* Exercise prompt
Because the entries hold pictures, reproduce only their words, exactly as written.

* Material to process
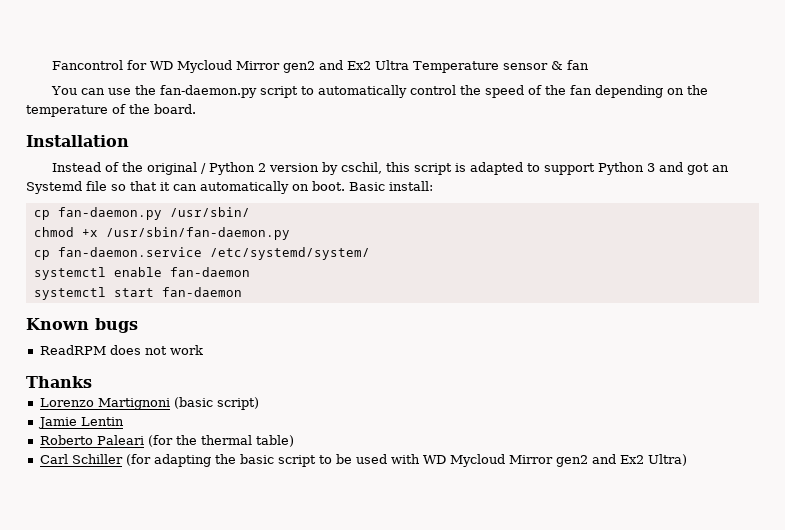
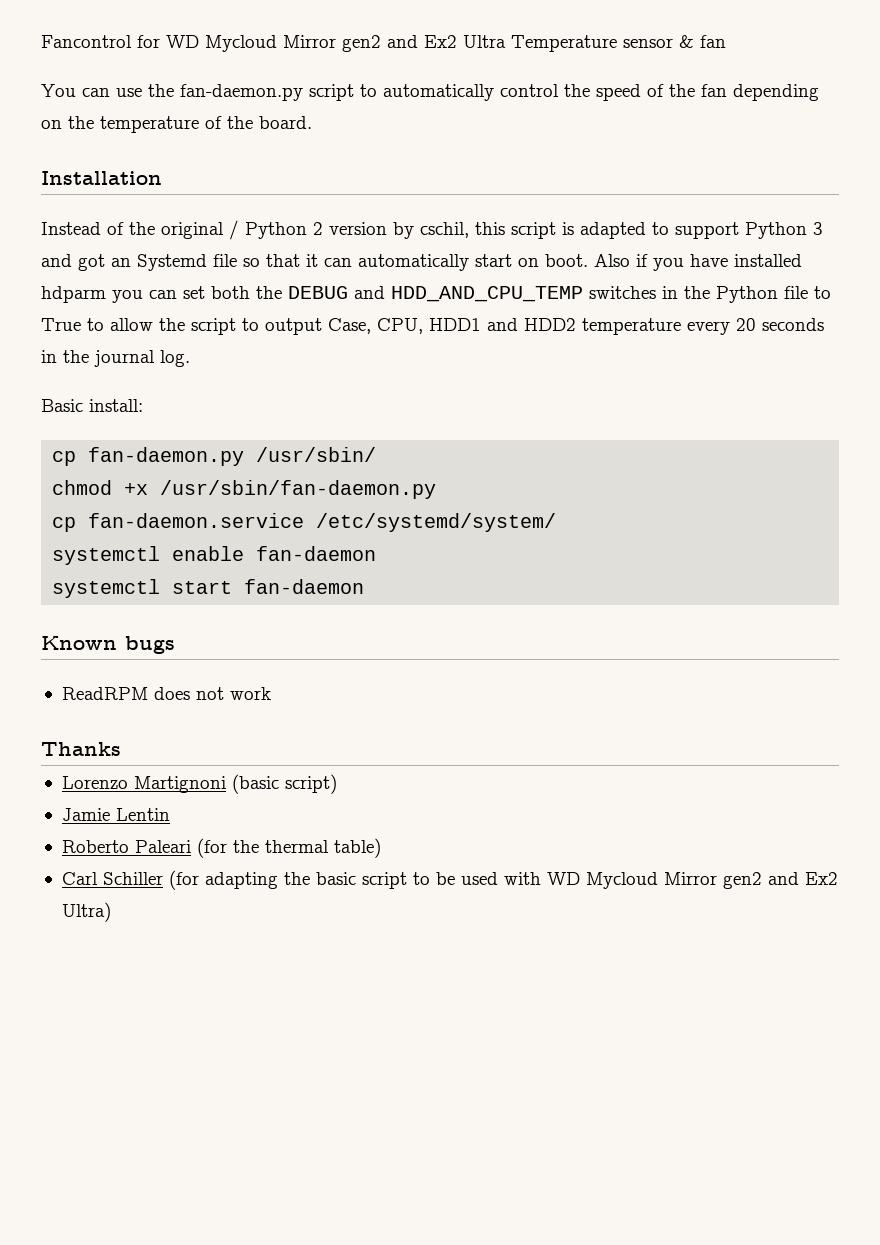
(289, 187) none -> [475,254,512,267] start
(345, 186) none -> [594,254,802,271] [41,286,831,303] [41,318,824,335] [41,350,190,367] Also if you have installed hdparm you can set both the DEBUG and HDD_AND_CPU_TEMP switches in the Python file to True to allow the script to output Case, CPU, HDD1 and HDD2 temperature every 20 seconds in the journal log. //

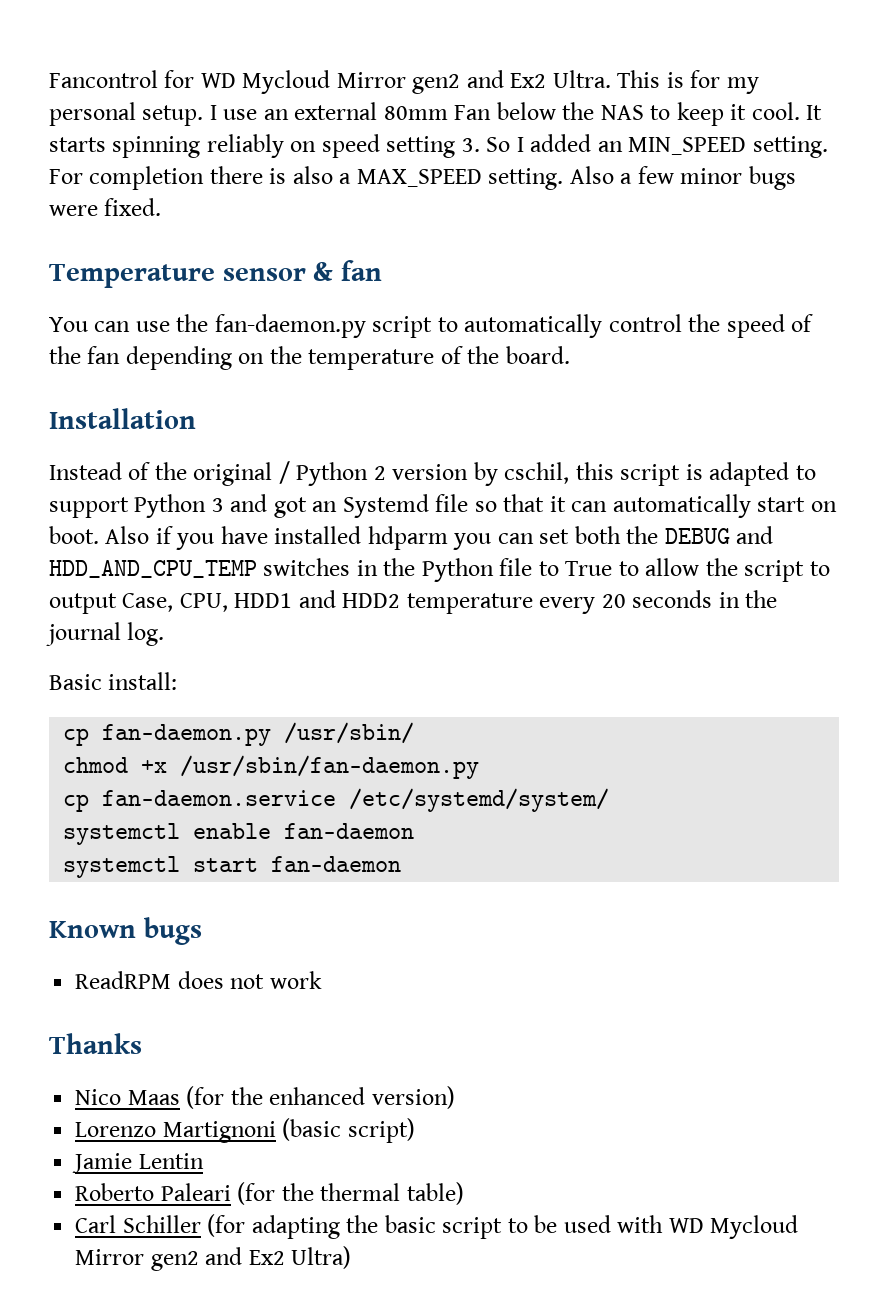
[463,35,506,48] Ultra -> [552,70,759,94] [49,102,823,126] [49,134,828,158] [49,166,796,190] [49,198,162,216] Ultra. This is for my personal setup. I use an external 80mm Fan below the NAS to keep it cool. It starts spinning reliably on speed setting 3. So I added an MIN_SPEED setting. For completion there is also a MAX_SPEED setting. Also a few minor bugs were fixed. //
(121, 749) none -> [75,1086,455,1109] // Nico Maas (for the enhanced version)

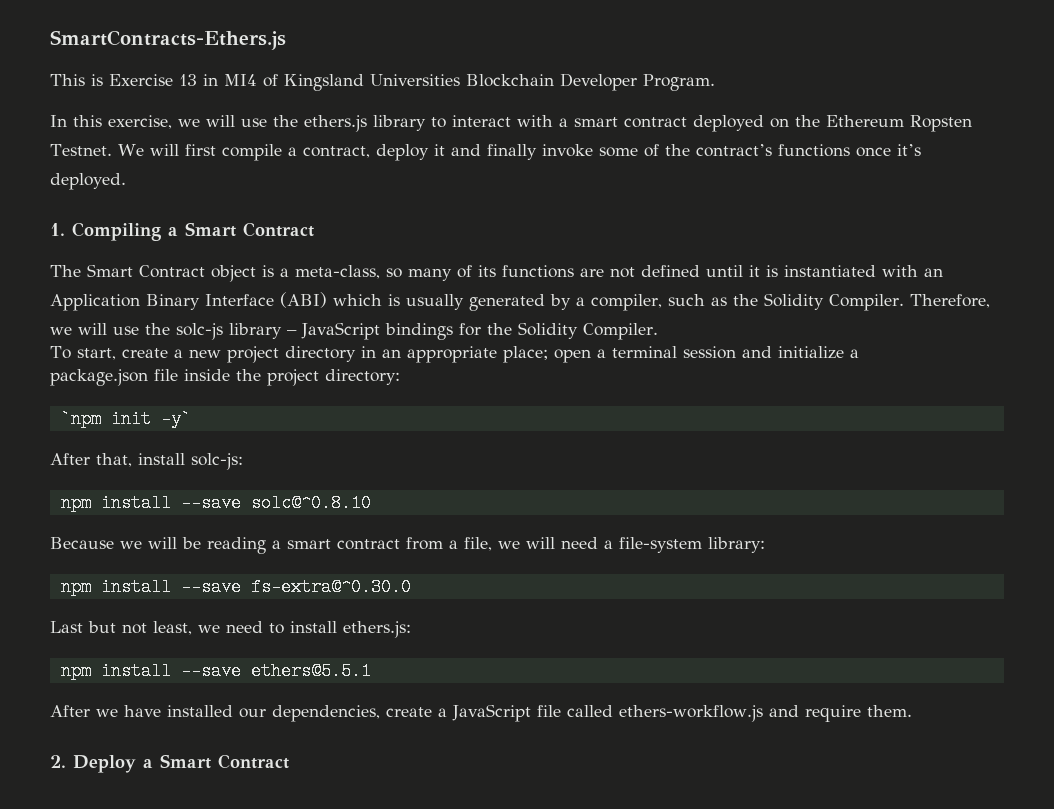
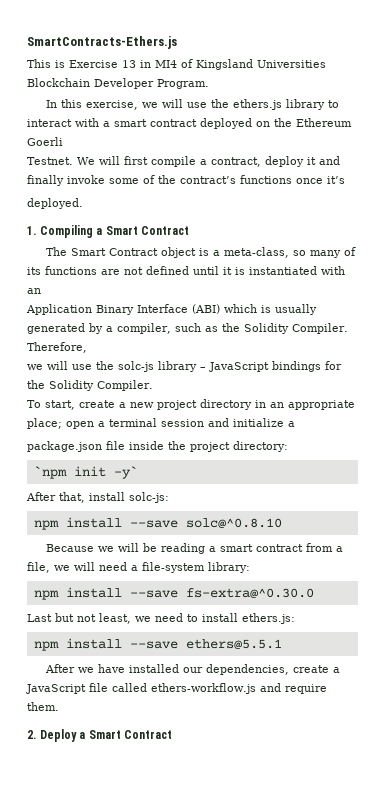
[910,115,972,132] Ropsten -> [27,137,63,146] Goerli

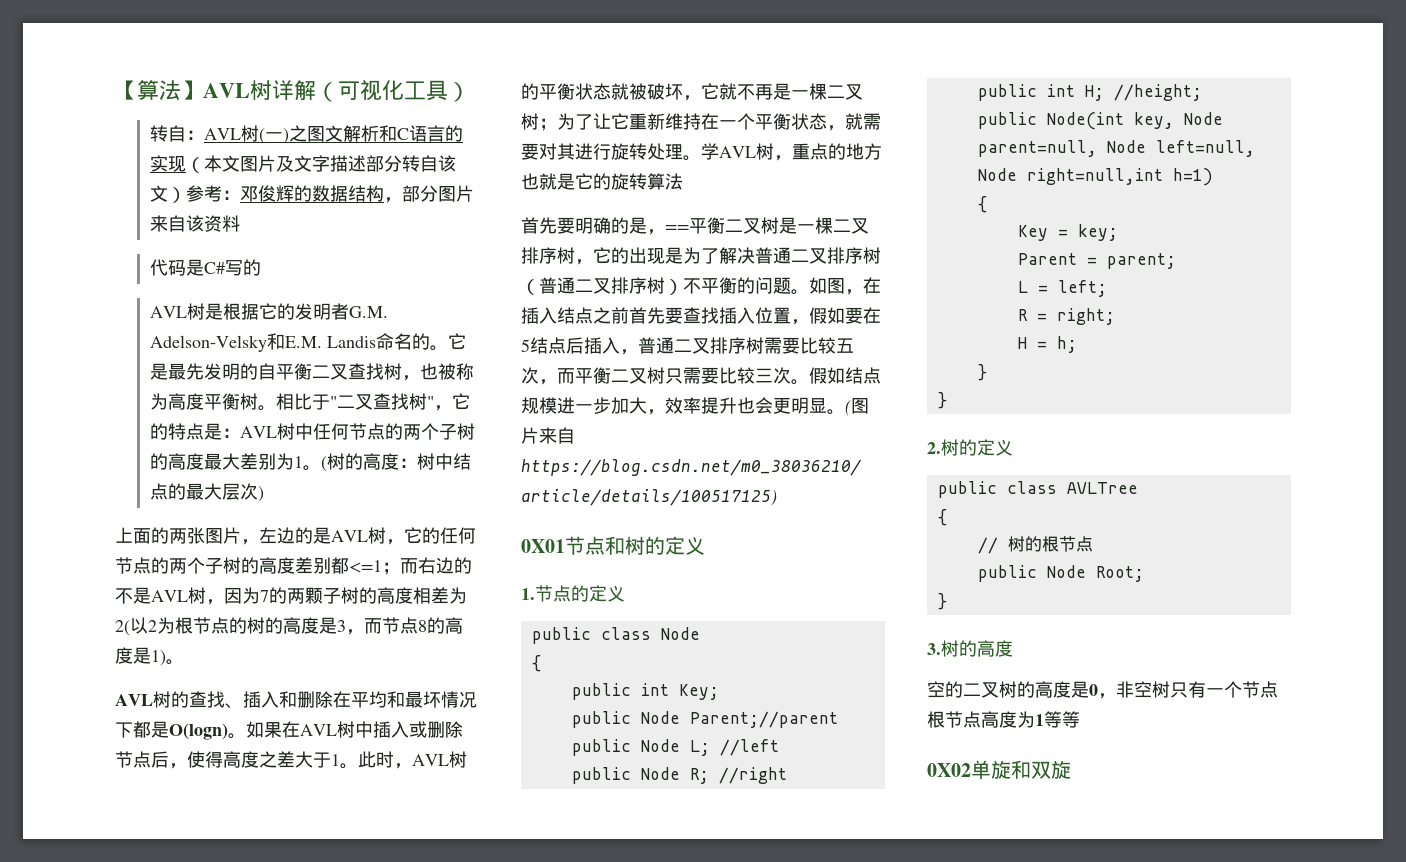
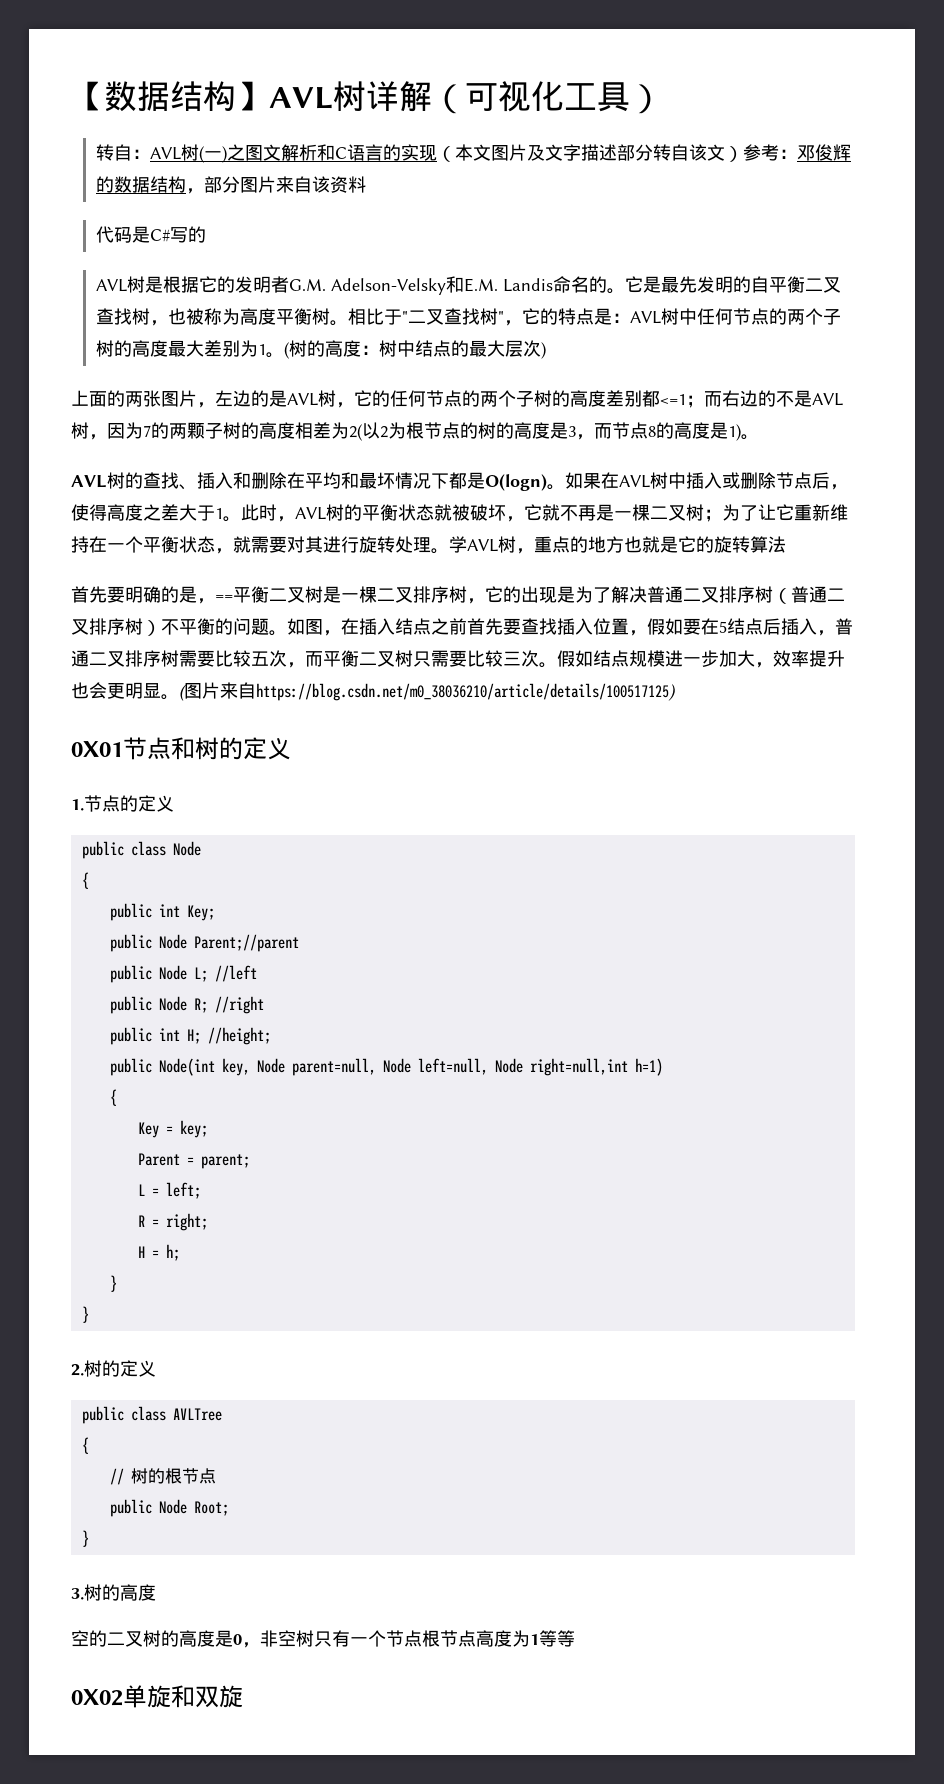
[137,80,181,100] 算法 -> [104,81,236,112] 数据结构

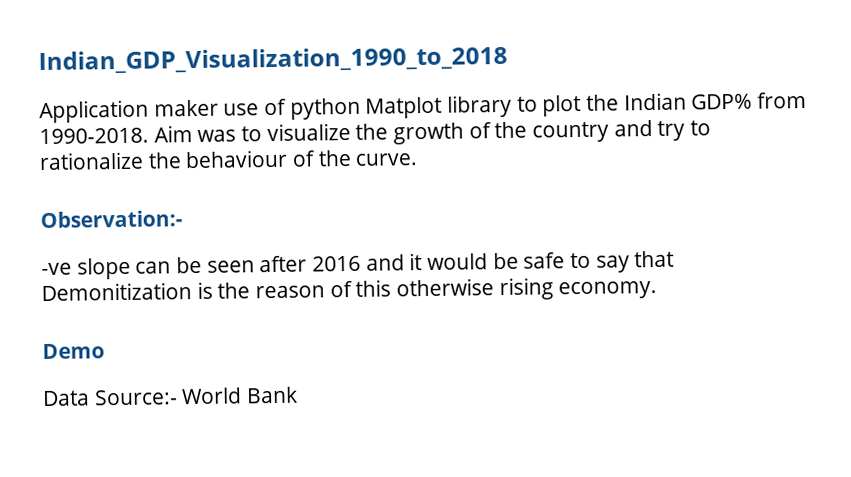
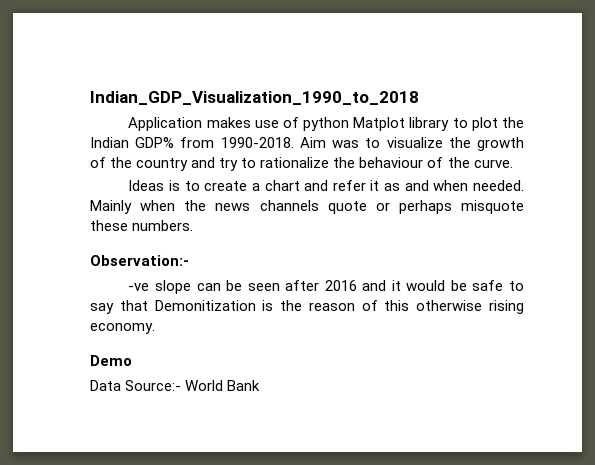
[153,99,219,117] maker -> [206,117,251,128] makes
(419, 159) none -> [128,180,524,191] [90,200,524,214] [90,220,194,231] // Ideas is to create a chart and refer it as and when needed. Mainly when the news channels quote or perhaps misquote these numbers.

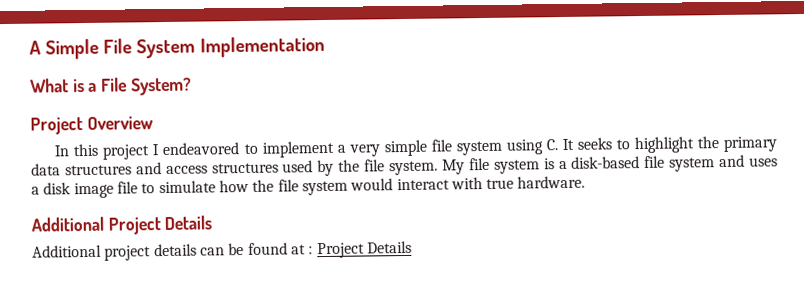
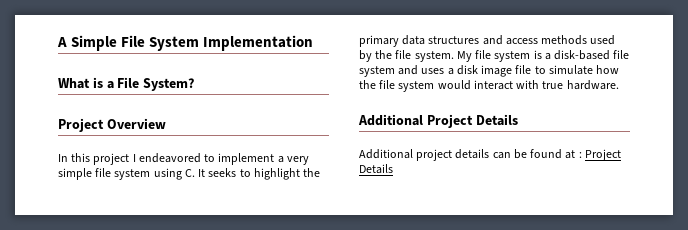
[211,162,279,174] structures -> [541,35,588,45] methods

* Answer below
(289, 187) none -> [475,254,512,267] start
(345, 186) none -> [594,254,802,271] [41,286,831,303] [41,318,824,335] [41,350,190,367] Also if you have installed hdparm you can set both the DEBUG and HDD_AND_CPU_TEMP switches in the Python file to True to allow the script to output Case, CPU, HDD1 and HDD2 temperature every 20 seconds in the journal log. //

[463,35,506,48] Ultra -> [552,70,759,94] [49,102,823,126] [49,134,828,158] [49,166,796,190] [49,198,162,216] Ultra. This is for my personal setup. I use an external 80mm Fan below the NAS to keep it cool. It starts spinning reliably on speed setting 3. So I added an MIN_SPEED setting. For completion there is also a MAX_SPEED setting. Also a few minor bugs were fixed. //
(121, 749) none -> [75,1086,455,1109] // Nico Maas (for the enhanced version)

[910,115,972,132] Ropsten -> [27,137,63,146] Goerli

[137,80,181,100] 算法 -> [104,81,236,112] 数据结构

[153,99,219,117] maker -> [206,117,251,128] makes
(419, 159) none -> [128,180,524,191] [90,200,524,214] [90,220,194,231] // Ideas is to create a chart and refer it as and when needed. Mainly when the news channels quote or perhaps misquote these numbers.

[211,162,279,174] structures -> [541,35,588,45] methods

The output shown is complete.